A student at Victoria University of Wellington, in New Zealand, is a finalist for the James Dyson Award for a 3D printed prosthetic nose he designed as part of his Master's project. The James Dyson Award is an international design award for engineering students as part of its mission to get your people excited about design engineering.
From the Victoria University of Wellington article "Zach Challies, under the supervision of Bernard Guy and Ross Stevens from Victoria’s School of Design, has created a shock-absorbing scaffold that sits under a traditional prosthetic nose. His printed prosthesis will be New Zealand’s entry in the international design award, which will be judged in the United Kingdom with the winner announced in November."

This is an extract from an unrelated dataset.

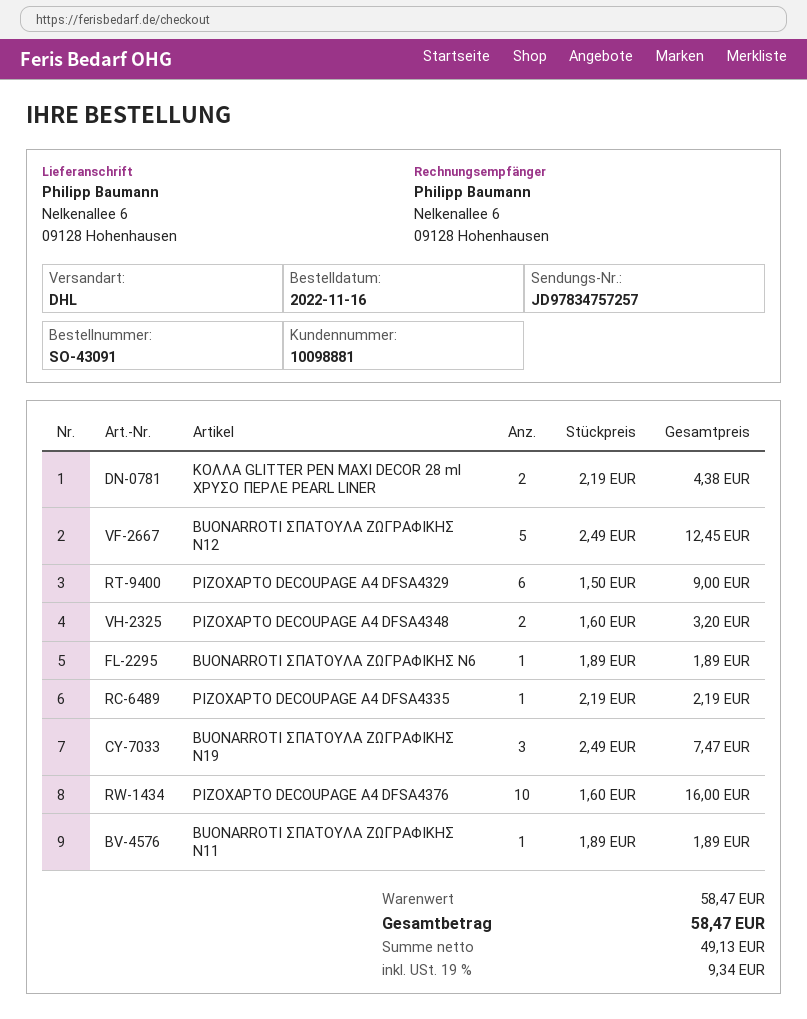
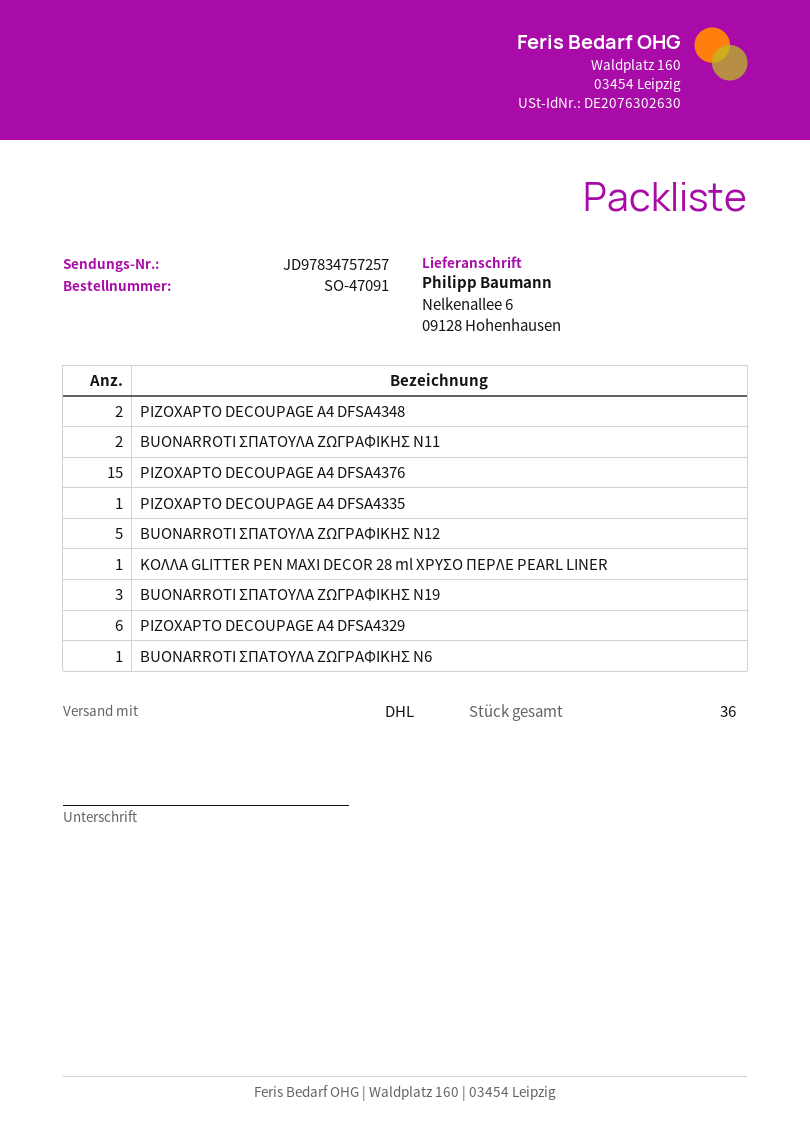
order number: SO-43091 -> SO-47091
ΚΟΛΛΑ GLITTER PEN MAXI DECOR 28 ml ΧΡΥΣΟ ΠΕΡΛΕ PEARL LINER: 2 -> 1
ΡΙΖΟΧΑΡΤΟ DECOUPAGE Α4 DFSA4376: 10 -> 15
BUONARROTI ΣΠΑΤΟΥΛΑ ΖΩΓΡΑΦΙΚΗΣ N11: 1 -> 2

With the input of a maxillofacial surgeon and the prosthetic wearer, Zach was able to identify several issues with how current prosthesis adhere to a patient's face using as simple magnet connection. The magnets are not very strong so the prosthesis can easily be knocked free, making it difficult to play sports or other activities. His solution to this problem involves a 3D printed support fitted under a nose-shaped facade, which cost less than $50. He also created a cheap version of the mold, that could be printed in about two hours, and is easily and inexpensively replaceable if it was damaged during sports or strenuous activity.
“I wanted to investigate where we could start to help out through design. Utilizing a multi-material printer, we’re looking at different retention methods so it will be more secure on the face and provide a lot more security to the wearer,” said Zach. “Traditionally the prosthesis is there to replace the missing anatomy, whereas we’re focused on trying to enhance the wearer’s lifestyle through design. The goal is to create a prosthetic that’s desired by the wearer. It’s also about challenging preconceptions of what a facial prosthetic should be.”